Top of Provided records
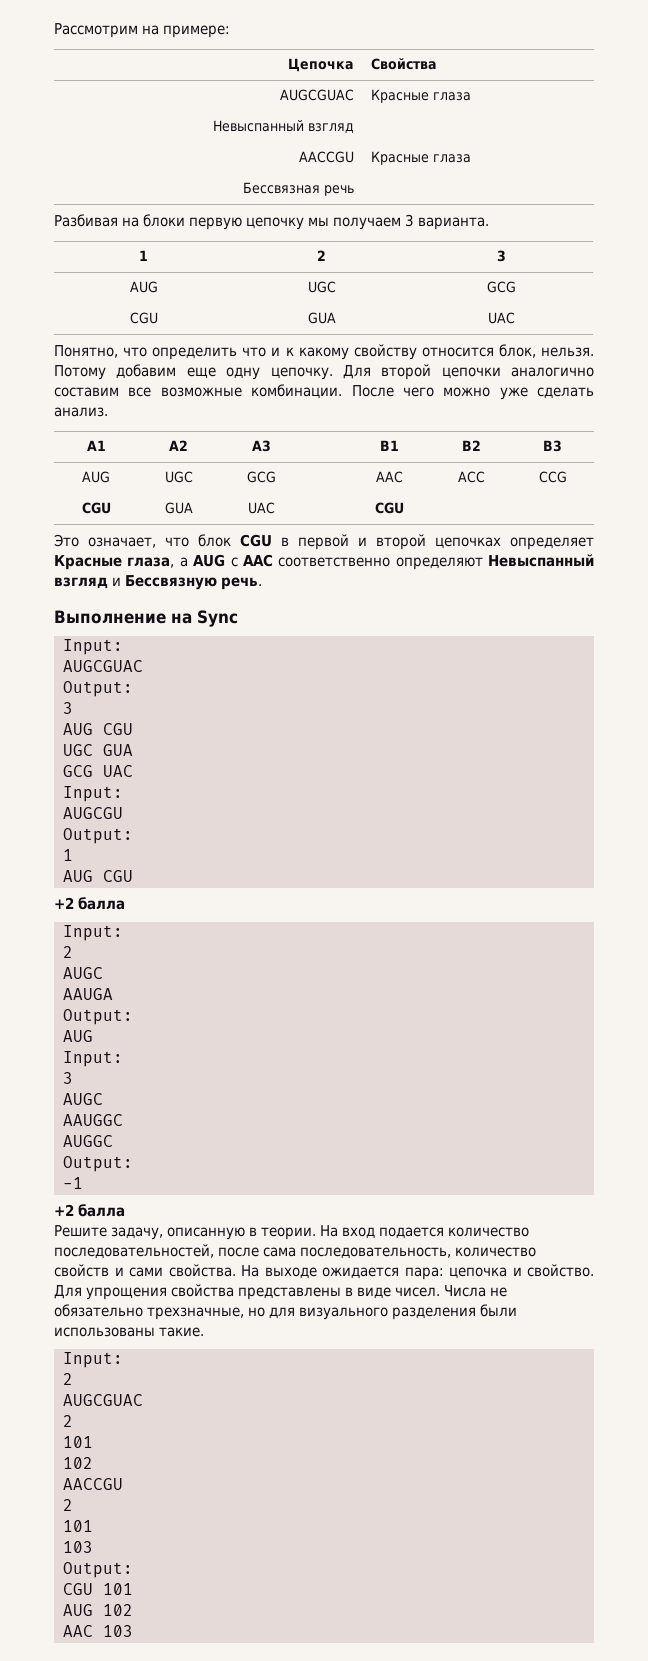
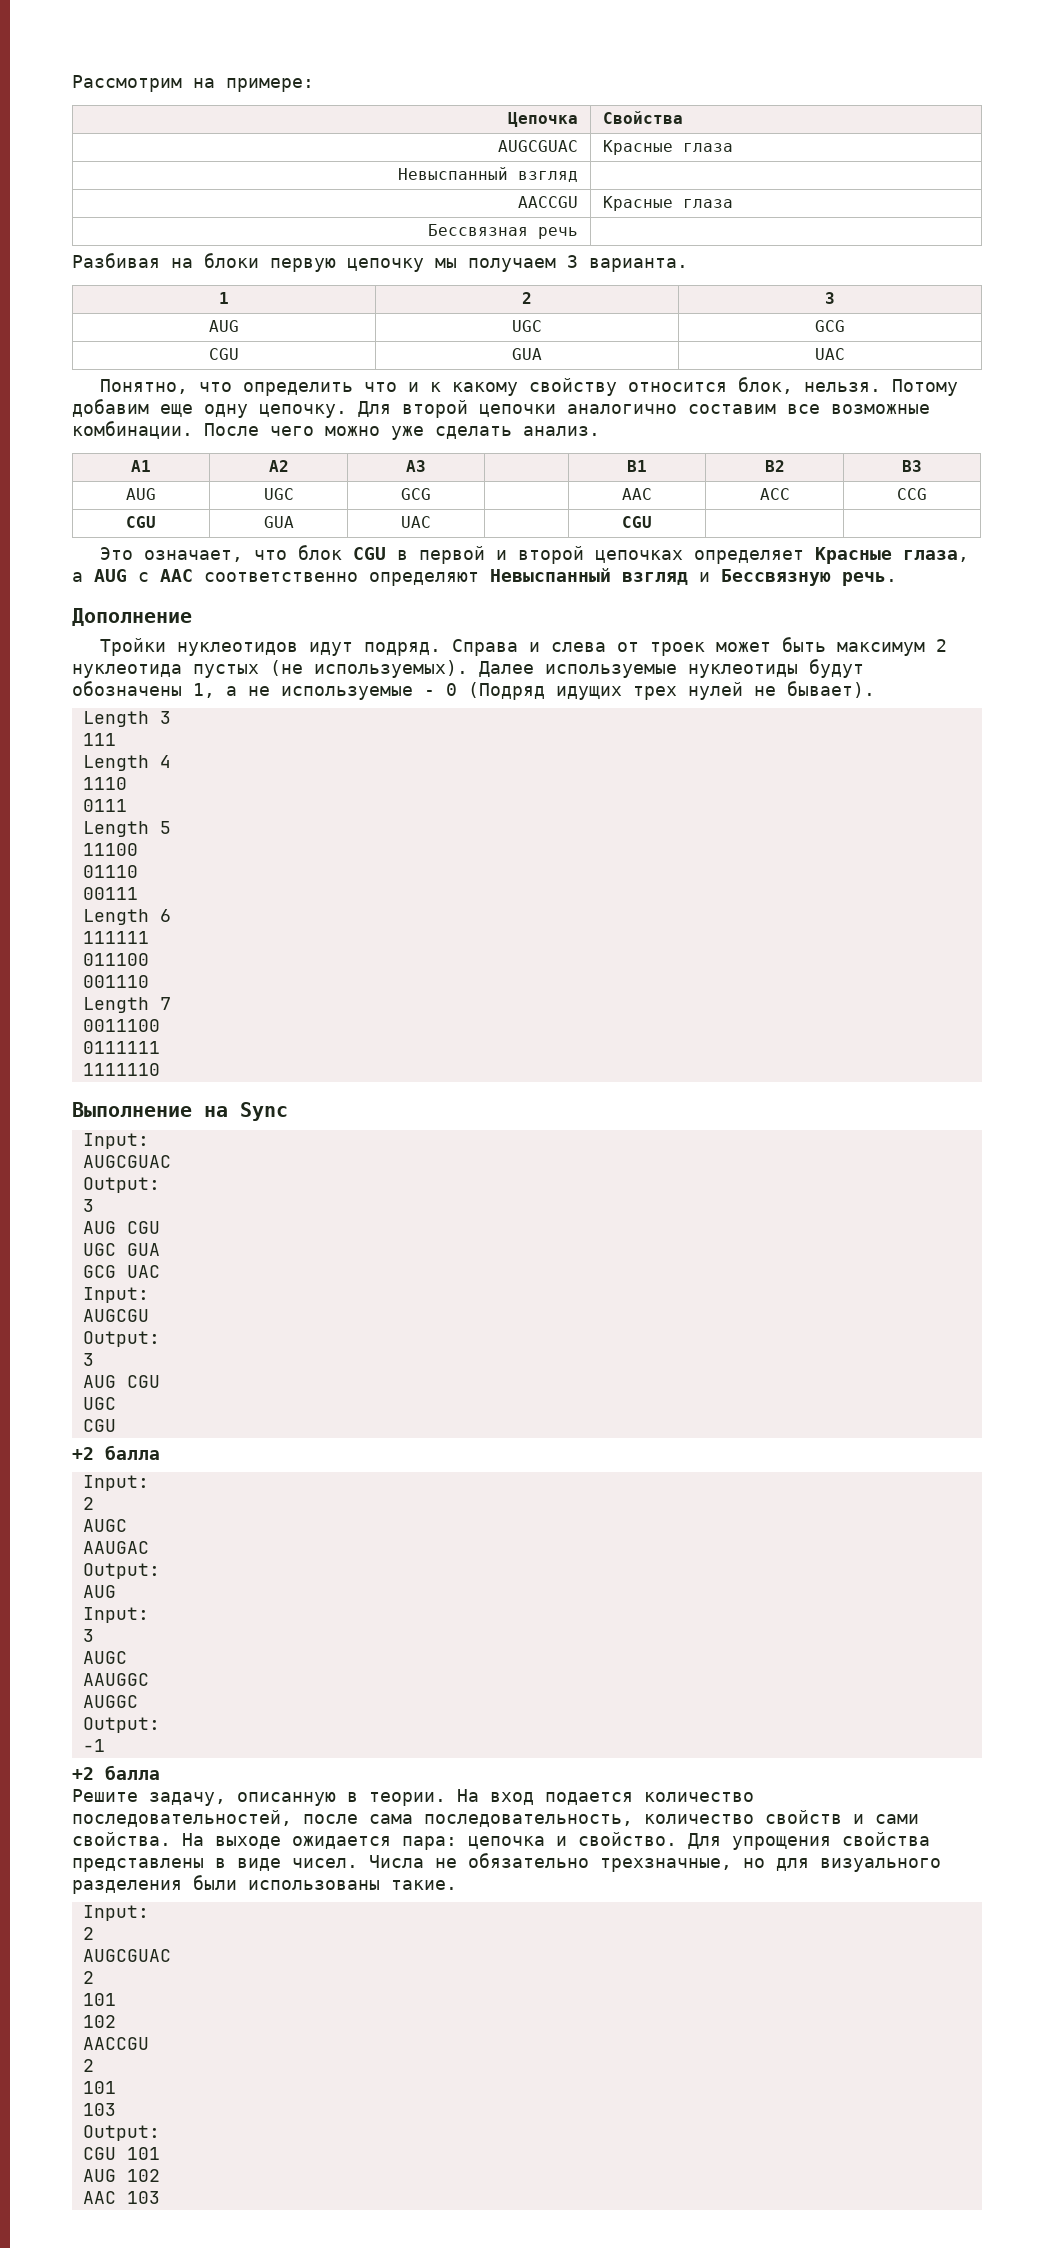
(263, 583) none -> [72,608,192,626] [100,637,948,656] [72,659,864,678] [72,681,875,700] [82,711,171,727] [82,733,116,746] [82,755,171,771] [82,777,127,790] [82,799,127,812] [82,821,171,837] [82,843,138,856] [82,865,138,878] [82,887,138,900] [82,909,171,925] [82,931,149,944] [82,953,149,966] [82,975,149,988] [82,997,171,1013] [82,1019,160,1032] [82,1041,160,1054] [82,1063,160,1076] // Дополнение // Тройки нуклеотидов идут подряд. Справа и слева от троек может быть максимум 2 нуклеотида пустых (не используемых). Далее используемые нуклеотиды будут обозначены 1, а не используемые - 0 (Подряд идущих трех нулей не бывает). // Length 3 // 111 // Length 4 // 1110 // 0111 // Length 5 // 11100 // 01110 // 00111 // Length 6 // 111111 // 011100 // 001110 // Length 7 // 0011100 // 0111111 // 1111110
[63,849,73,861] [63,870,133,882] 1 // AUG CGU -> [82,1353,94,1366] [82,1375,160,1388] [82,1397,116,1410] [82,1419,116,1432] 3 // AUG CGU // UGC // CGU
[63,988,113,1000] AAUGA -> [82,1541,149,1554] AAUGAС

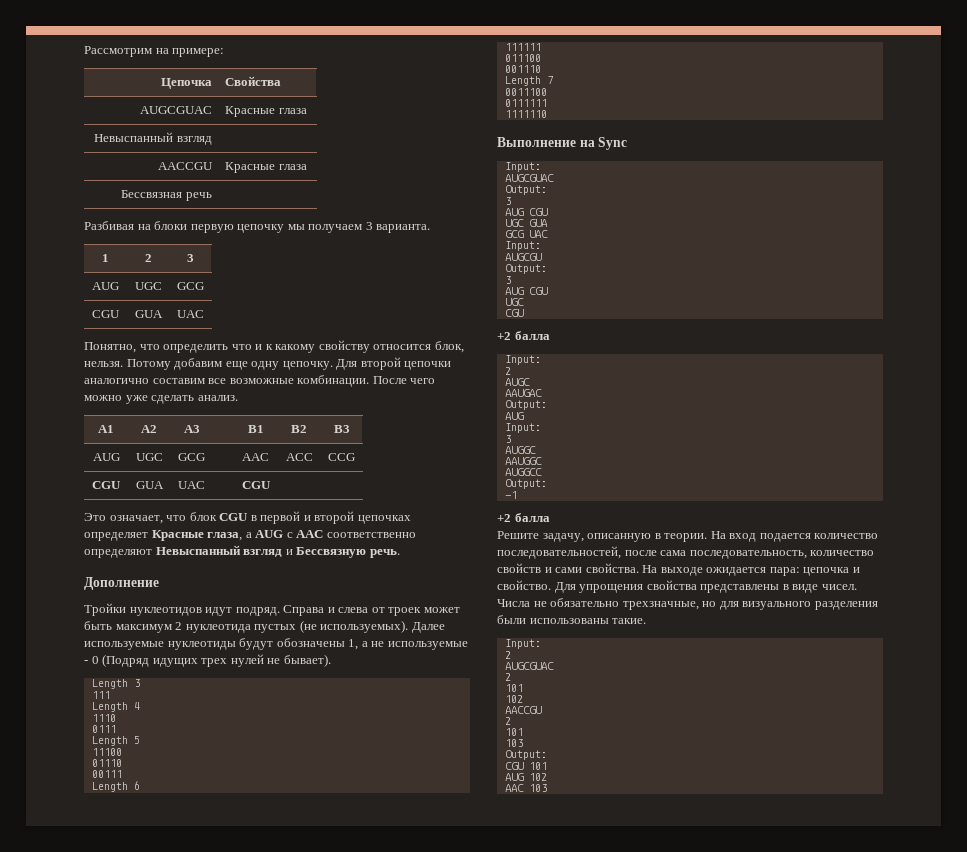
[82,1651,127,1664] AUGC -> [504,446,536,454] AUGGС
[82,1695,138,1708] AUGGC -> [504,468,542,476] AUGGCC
Bottom of Provided records
Top of Provided records
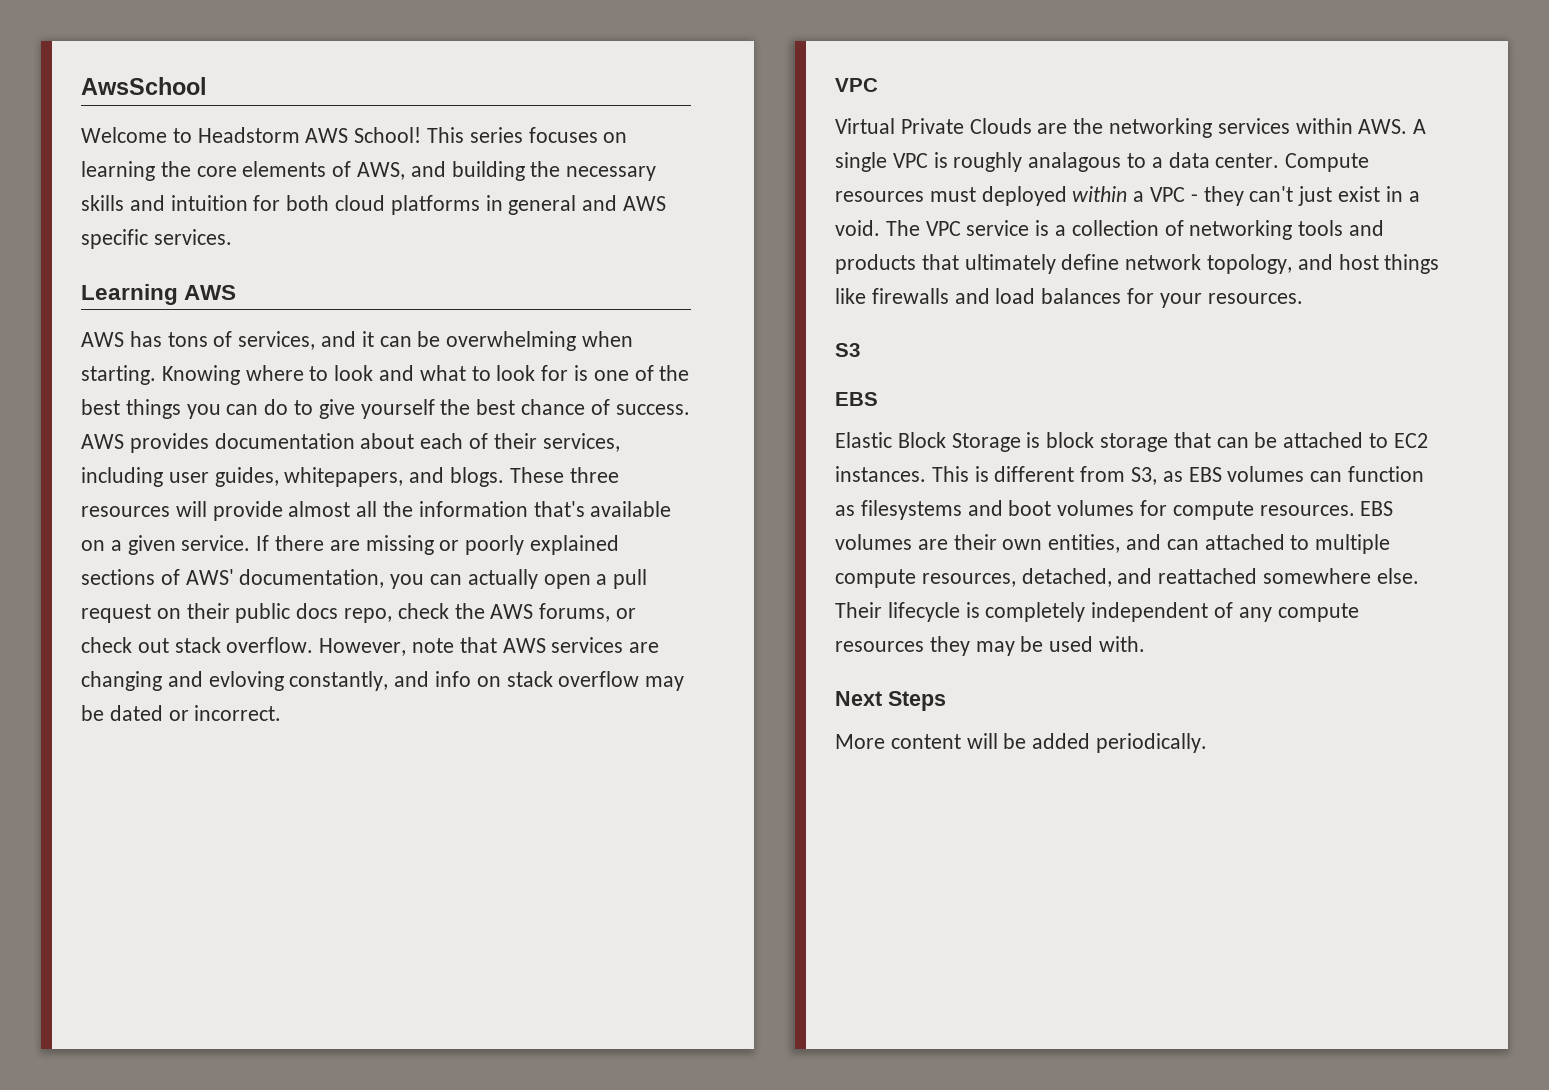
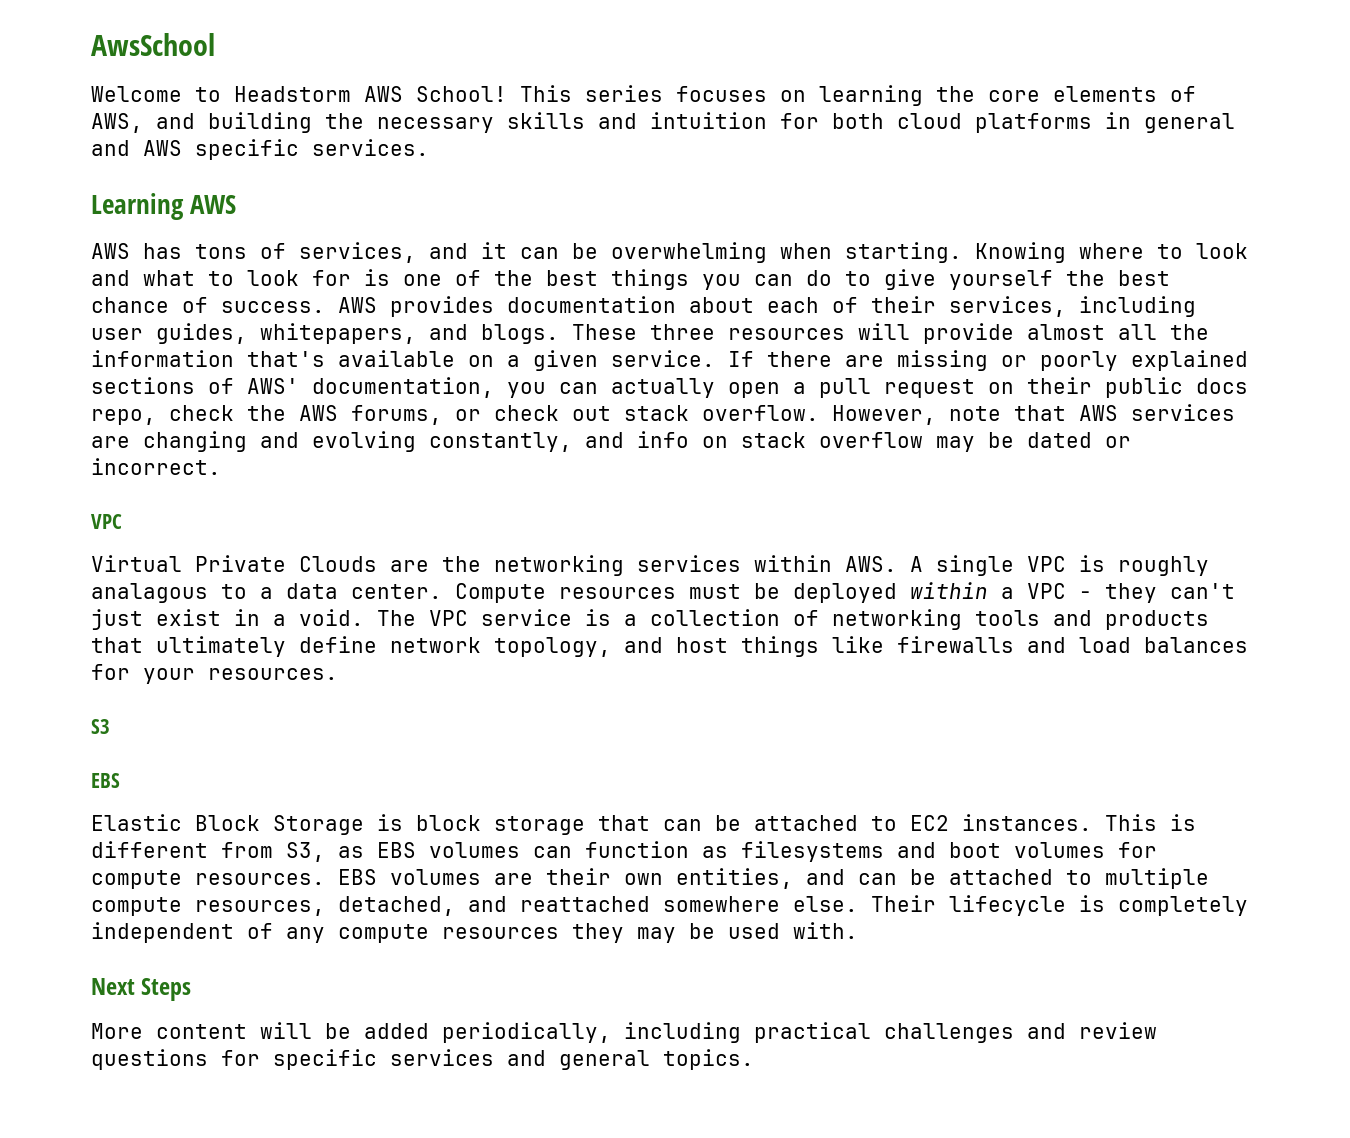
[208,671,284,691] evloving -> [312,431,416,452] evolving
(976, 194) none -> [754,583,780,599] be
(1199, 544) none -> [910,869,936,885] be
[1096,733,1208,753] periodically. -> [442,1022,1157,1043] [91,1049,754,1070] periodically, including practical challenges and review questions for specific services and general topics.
Bottom of Provided records
▸ **Task brief**
Quote the data above from the line containing "(976, 194) none -> [754,583,780,599] be" to the line containing "[1096,733,1208,753] periodically. ->", inclusive, and stop.

▸ **Result of the task**
(976, 194) none -> [754,583,780,599] be
(1199, 544) none -> [910,869,936,885] be
[1096,733,1208,753] periodically. -> [442,1022,1157,1043] [91,1049,754,1070] periodically, including practical challenges and review questions for specific services and general topics.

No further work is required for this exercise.